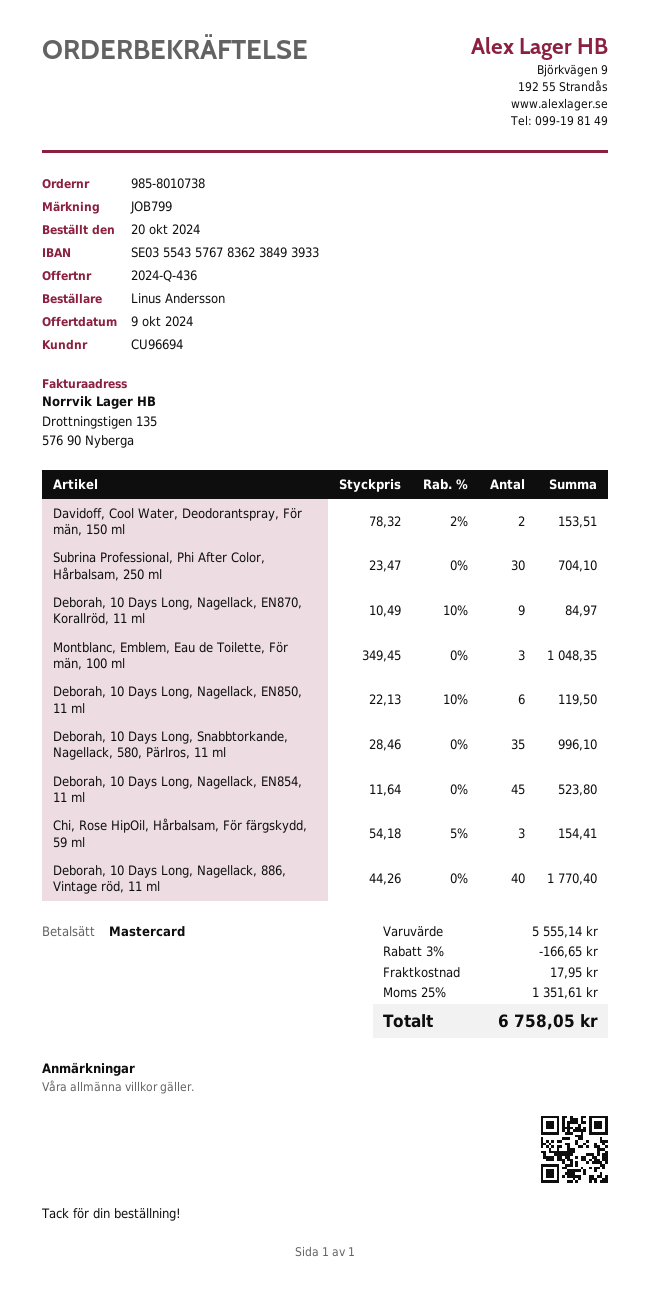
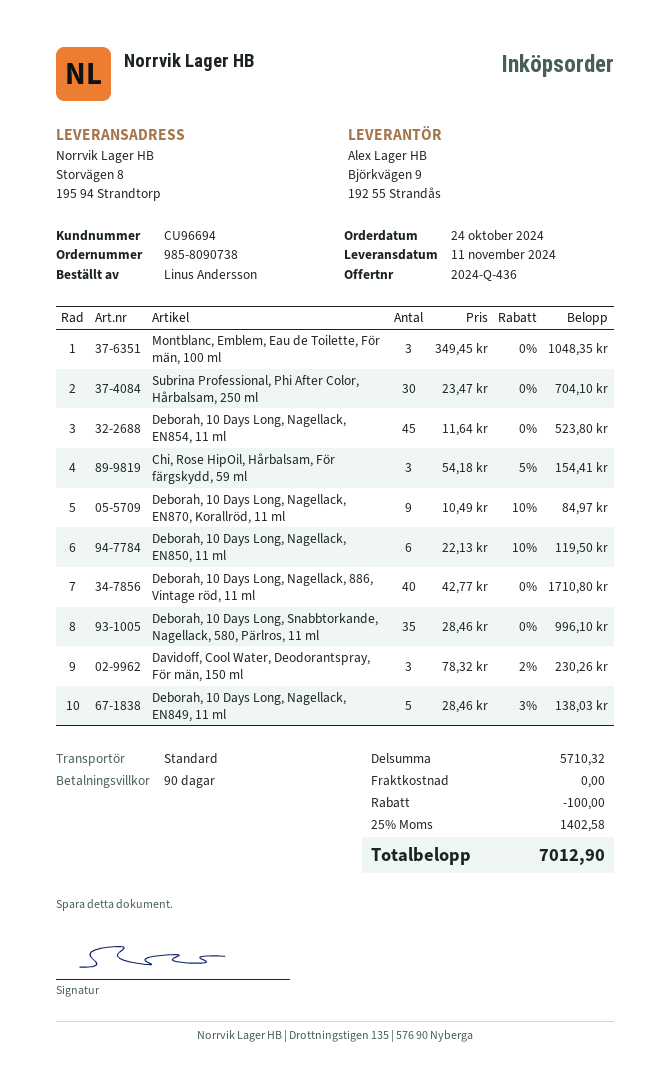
order number: 985-8010738 -> 985-8090738
order date: 2024-10-20 -> 2024-10-24
Davidoff, Cool Water, Deodorantspray, För män, 150 ml: 2 x 78.32 - 2% = 153.51 -> 3 x 78.32 - 2% = 230.26
Deborah, 10 Days Long, Nagellack, 886, Vintage röd, 11 ml: 40 x 44.26 = 1770.40 -> 40 x 42.77 = 1710.80
Deborah, 10 Days Long, Nagellack, EN849, 11 ml: none -> 5 x 28.46 - 3% = 138.03
subtotal: 5555.14 -> 5710.32
discount: 166.65 -> 100.00
shipping: 17.95 -> 0.00
tax: 25% = 1351.61 -> 25% = 1402.58
total: 6758.05 -> 7012.90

*What the task asks*: Repeat the listing verbatim, pictures excluded.

*Task result*:
order number: 985-8010738 -> 985-8090738
order date: 2024-10-20 -> 2024-10-24
Davidoff, Cool Water, Deodorantspray, För män, 150 ml: 2 x 78.32 - 2% = 153.51 -> 3 x 78.32 - 2% = 230.26
Deborah, 10 Days Long, Nagellack, 886, Vintage röd, 11 ml: 40 x 44.26 = 1770.40 -> 40 x 42.77 = 1710.80
Deborah, 10 Days Long, Nagellack, EN849, 11 ml: none -> 5 x 28.46 - 3% = 138.03
subtotal: 5555.14 -> 5710.32
discount: 166.65 -> 100.00
shipping: 17.95 -> 0.00
tax: 25% = 1351.61 -> 25% = 1402.58
total: 6758.05 -> 7012.90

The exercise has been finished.